Was hast sich für Dich verändert, seit Du zuckerfrei isst?
Ich fühle mich fitter, leistungsfähiger, ausgeschlafener, habe keinen Heißhunger, keine Gelenkschmerzen, keinen aufgeblähten Bauch und keine Bauchschmerzen mehr. Die Haut ist straffer und hat eine gesündere Farbe.
Die größte Veränderung aber ist die, dass durch die zuckerfreie Ernährung meine Rosacea, eine sehr schmerzhafte und unschön aussehende Hauterkrankung, komplett verschwunden ist. Sie ist wirklich nicht nur weniger stark, sondern die Beschwerden sind weg! Keine unschönen Pusteln, keine brennende feuerrote Gesichtshaut und keine Schmerzen mehr. Mein Leben lang hatte ich mit unreiner Haut zu tun. Nun ist sie so gesund wie nie zuvor.
Jahrelang musste ich sehr starke Tabletten mit sehr vielen starken Nebenwirkungen einnehmen, Cremes und Salben halfen am Schluss nicht mehr. Nun komme ich gänzlich ohne alles aus.
Wow, das finde ich so wunderbar, dass es Dir nun besser geht. Und vor allem auch, dass Du nun keine Rosacea-Tabletten mehr nehmen musst.
Und genau das ist der Ansporn für mich, auch zukünftig zuckerfrei zu leben. Diese starke Veränderung hat mir gezeigt, wieviel Einfluss der Zucker auf den Darm und jede einzelne Körperzelle hat und was er anrichten kann.
Mein Freundeskreis hat sich für mich mitgefreut, da die Veränderung in meinem Fall für alle sichtbar war und ist und sie meinen „Leidensweg“ mit der Rosacea ja quasi mitbegleitet haben. Aus diesem Grund respektieren sie es zu 100% und versuchen auch gar nicht, mich auf Abwege zu bringen. Ich glaube, sie sind manchmal erstaunt über meine Standhaftigkeit und meine Konsequenz.
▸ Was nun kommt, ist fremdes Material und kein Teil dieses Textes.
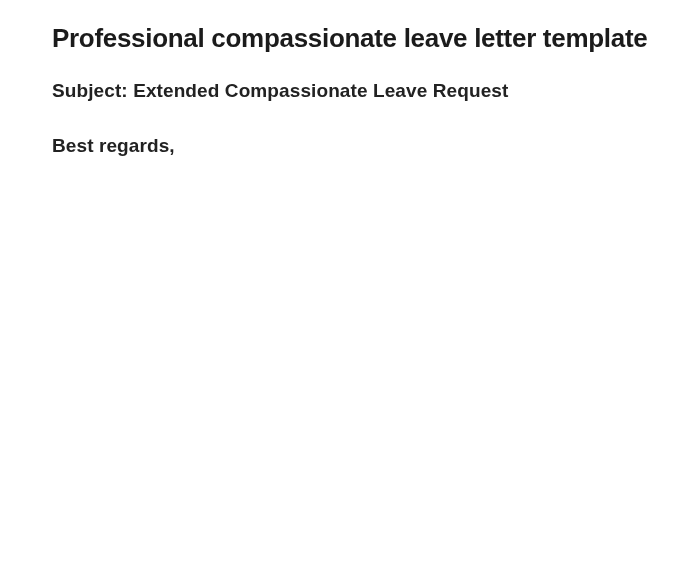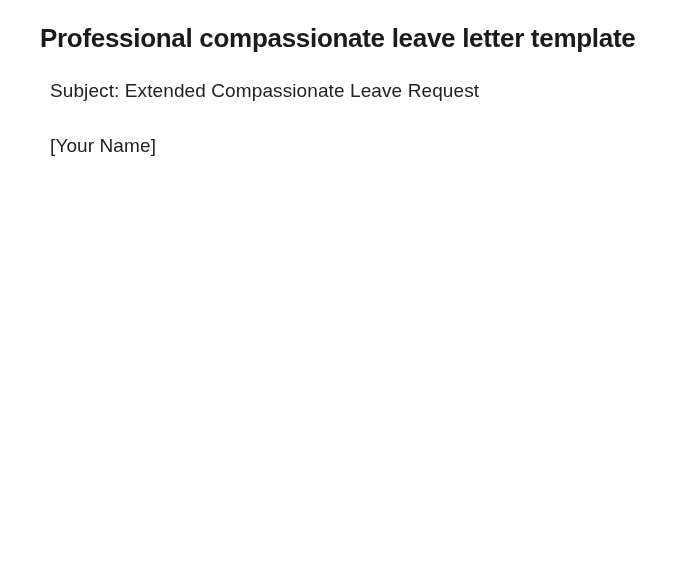"Professional compassionate leave letter" .page { padding: 21px 40px 0 40px -> 21px 40px 0 52px }
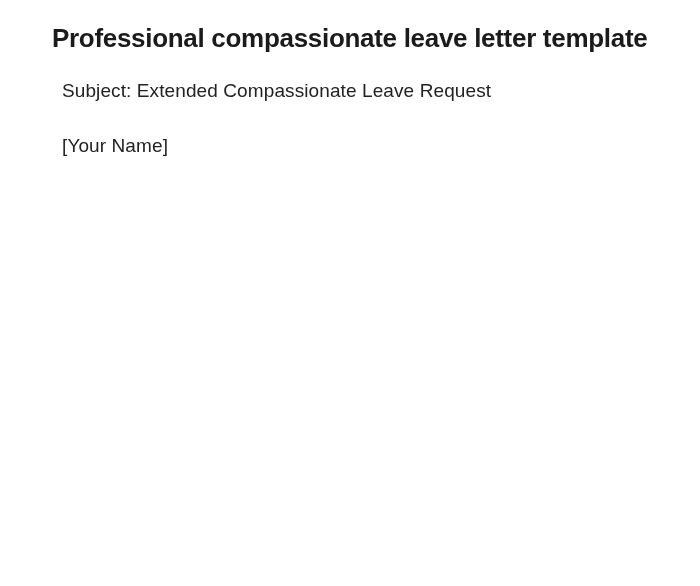"Subject: Extended Compassionate Leave" .para { font-weight: none -> bold; margin: 0 0 20px 10px -> 0 0 20px 0 }
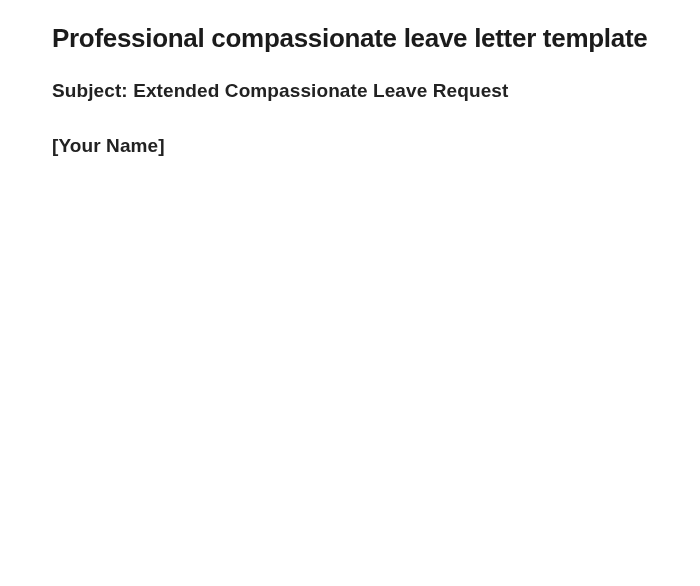"Best regards," p.para { html: none -> <p>Best regards,</p> }
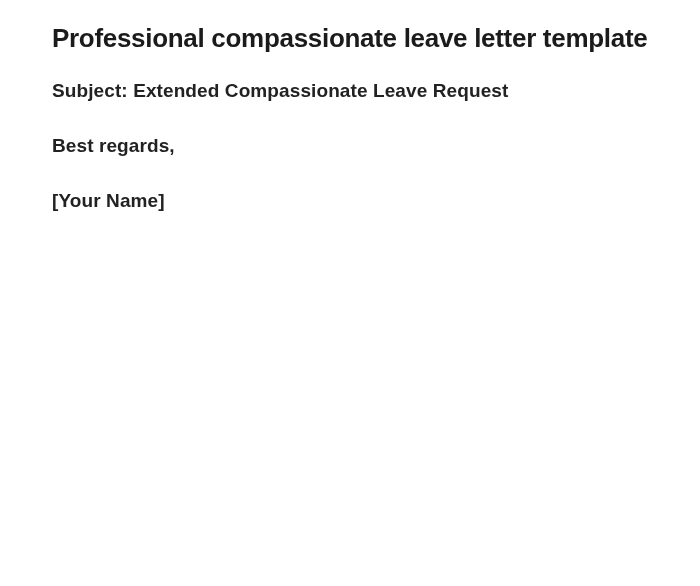"[Your Name]" p.para { html: <p>[Your Name]</p> -> none }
Das finde ich total spannend, dass es bei Dir so sichtbar war. Und dass es so auch für andere leichter war, Dich zu unterstützen.
Was machst Du in den Momenten, wenn der große Heißhunger auf Süßes kommt? Hast Du irgendwelche Tricks, Tipps oder Geheimrezepte?
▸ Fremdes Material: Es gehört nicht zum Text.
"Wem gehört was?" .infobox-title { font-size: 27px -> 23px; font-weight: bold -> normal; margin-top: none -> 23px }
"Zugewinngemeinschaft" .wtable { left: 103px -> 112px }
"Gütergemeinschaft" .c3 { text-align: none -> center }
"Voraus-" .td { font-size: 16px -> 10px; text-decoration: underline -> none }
Dann esse ich tatsächlich eine leckeren Apfel, ein Stück Banane oder gerade jetzt zur Winterzeit eine Mandarine oder einige Nüsse. Koche mir eine Tasse Tee dazu und freue mich danach jedes Mal, es wieder durchgehalten zu haben und ich fühle mich gut dabei. Geheimrezepte sind das wohl leider nicht, wenn jemand welche hat, gerne her damit.
Ich glaub das ist gerade der Trick: man braucht keine Geheimrezepte, sondern einfach richtig leckere Lebensmittel! Ich habe für mich gemerkt, dass es mir hilft, wenn ich möglichst viel Gemüse esse. Verrätst du uns Dein liebstes Gemüsegericht?
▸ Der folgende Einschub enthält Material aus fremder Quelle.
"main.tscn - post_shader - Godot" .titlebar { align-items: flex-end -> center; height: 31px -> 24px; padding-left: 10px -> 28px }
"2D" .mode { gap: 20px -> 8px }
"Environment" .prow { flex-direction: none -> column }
Das ist ein Rotes-Linsen-Curry mit Süßkartoffeln und Kokosmilch. Gilt das ? O ja, das klingt sehr lecker!
Oder ganz einfach verschiedenste Sorten Gemüse mit Pilzen, Schafskäse und Chiliflocken im Ofen garen, ein paar Kürbiskerne dazu, Erdnusssauce drüber, lecker.
Und meine letzte Frage: was rätst Du denen, die gerade am Anfang stehen? Was ist Dein Ratschlag für all diejenigen, die zuckerfrei werden möchten:
Augen zu und durch. Gerade die ersten Tage, wenn man denkt, „warum tust Du dir das eigentlich an. So schlimm ist es ja auch nicht Zucker zu essen, macht der Großteil der Bevölkerung ja schließlich auch.“
Wenn sich der Stoffwechsel aber erstmal daran gewöhnt hat, sind schon mal die körperlichen Nebenwirkungen der Umstellung geschafft. Und kurz danach stellt sich auch schon sehr bald das neue Körpergefühl ein. Vielleicht merkst Du dann auch, dass das ein oder andere Wehwehchen verschwindet, Du nicht mehr ständig zum Süßigkeitenschrank musst, Du keinen Heißhunger mehr hast und Du Dich leistungsstärker fühlst. Und wenn Du an diesem Punkt angelangt bist, dann hast Du es geschafft. Dann wird es ohne Zucker immer nur noch noch besser.
Liebe Bettina , vielen Dank für Deine Tipps und das schöne Interview! Ich hoffe, dass so noch mehr motiviert werden, das zuckerfreie Leben auszuprobieren.